Also, respondents who do not support the practice justified their position with the following reasons: ‘It creates health complications’ (23 percent), ‘it violates human rights’ (20 percent) and ‘it is unethical’ (20 percent) amongst other mentions.

Perception on health risks associated with FGM practice revealed that most respondents are of the view that it causes infection (48 percent) and they are more respondents from the North West who mentioned this. This is followed by 35 percent of the respondents who stated that it could cause childbirth complications and Nigerians from the South East region had more people saying this.  

With regards to legislation, majority of Nigerians (88 percent) indicated their support for a legislation to end the practice in the country. On the contrary, 12 percent of the respondents confirmed that they would not support any legislation to eliminate the practice of FGM.

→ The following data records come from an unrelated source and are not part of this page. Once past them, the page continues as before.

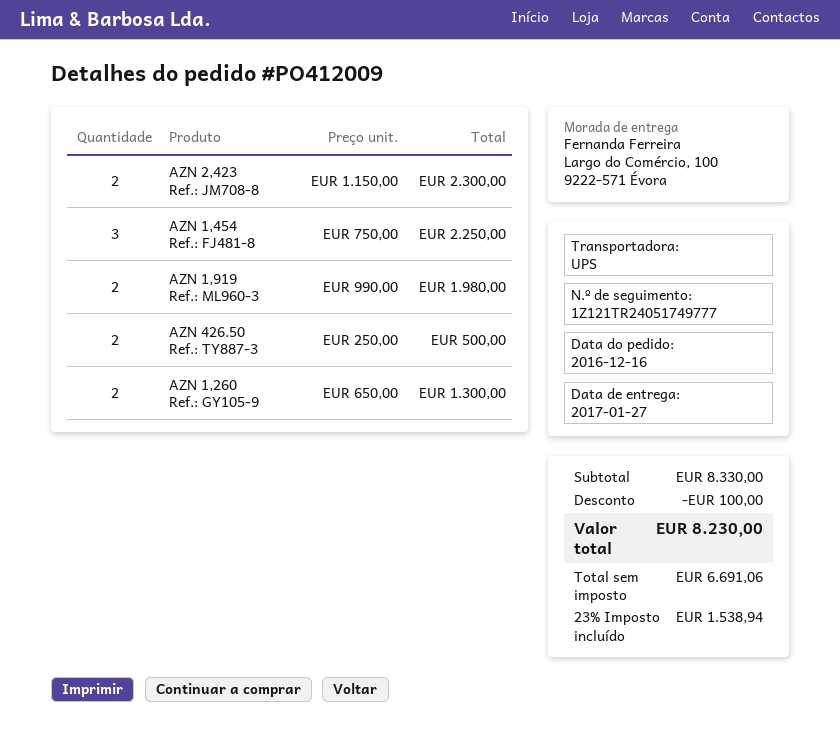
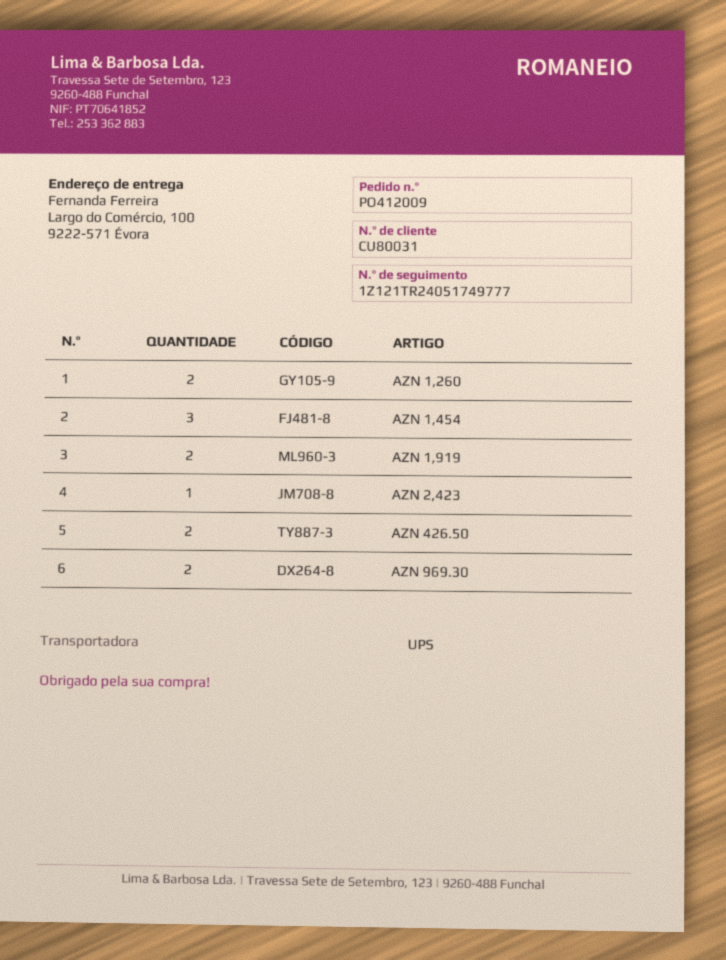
AZN 2,423: 2 -> 1
AZN 969.30: none -> 2

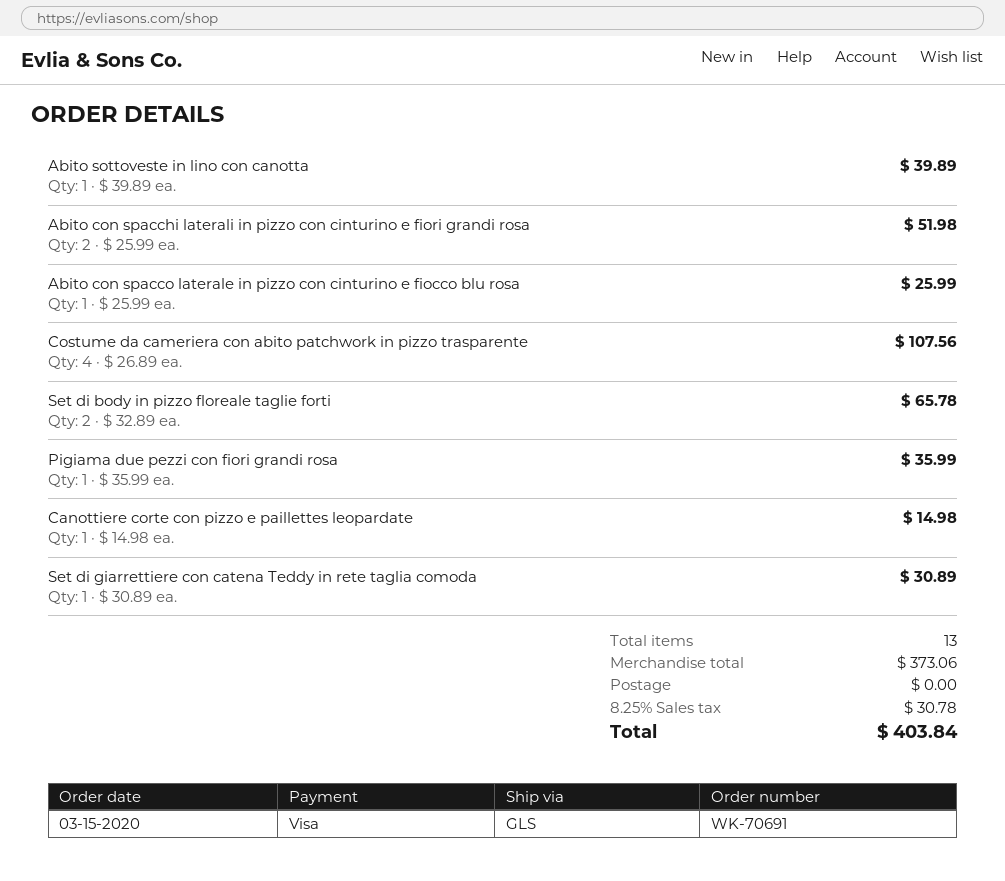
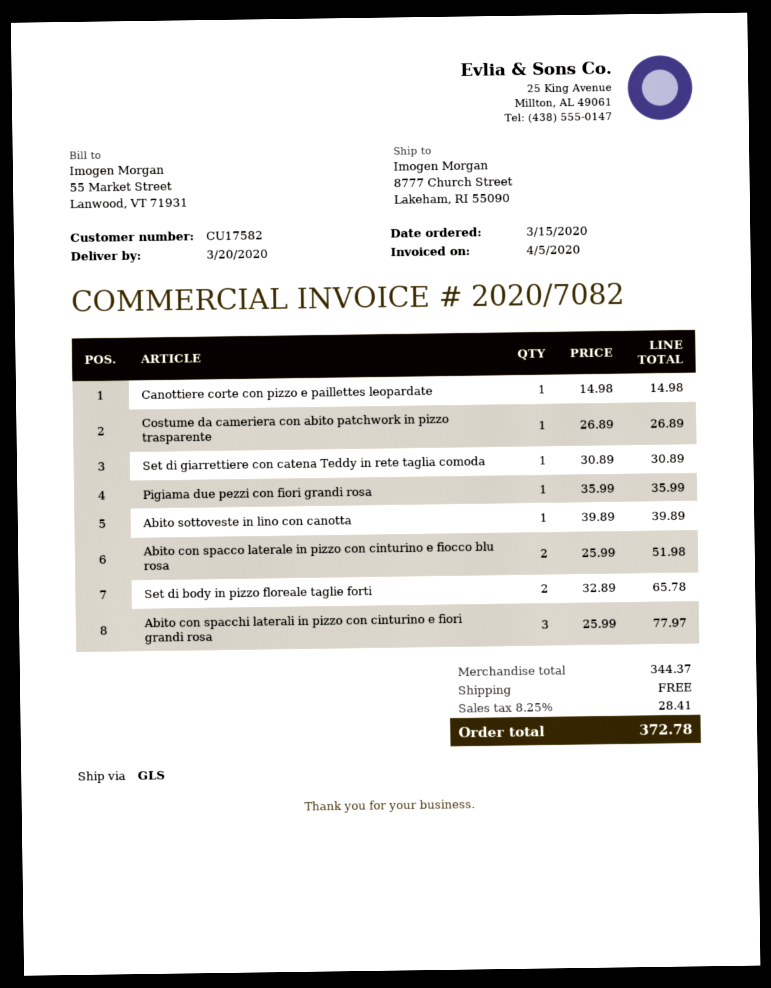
Abito con spacchi laterali in pizzo con cinturino e fiori grandi rosa: 2 x 25.99 = 51.98 -> 3 x 25.99 = 77.97
Abito con spacco laterale in pizzo con cinturino e fiocco blu rosa: 1 x 25.99 = 25.99 -> 2 x 25.99 = 51.98
Costume da cameriera con abito patchwork in pizzo trasparente: 4 x 26.89 = 107.56 -> 1 x 26.89 = 26.89
subtotal: 373.06 -> 344.37
tax: 8.25% = 30.78 -> 8.25% = 28.41
total: 403.84 -> 372.78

Lastly, 62 percent of Nigerians recommended that they should be constant public enlightenment campaign on the effects of FGM.  Also, 23 percent suggested that government should ensure that legislation against FGM is enacted in all states while 10 percent advocated for strict enforcement of the law against FGM in the country.

In conclusion, the poll has shown that majority of Nigerians (88 percent) are in support of a legislation to end Female Genital Mutilation in Nigeria considering the health risks cited by Nigerians.  Although the Violence Against Persons Prohibition Act (VAPP) was passed into law in 2015 to criminalise FGM practice, difficulty in the enforcement of the VAPP Act is an issue given that it has not been domesticated in the states. Currently, 13 out of 36 states in Nigeria have their own individual state laws expressly prohibiting FGM/C. These states are Lagos, Osun, Ondo, Ekiti, Bayelsa, Ogun, Delta, Ebonyi, Oyo, Imo, Edo, Cross-River and Rivers however, the VAPP Act is actively enforced in only 3 out of the 36 states in Nigeria and the FCT and the states are Abuja, Anambra, Oyo and Ebonyi.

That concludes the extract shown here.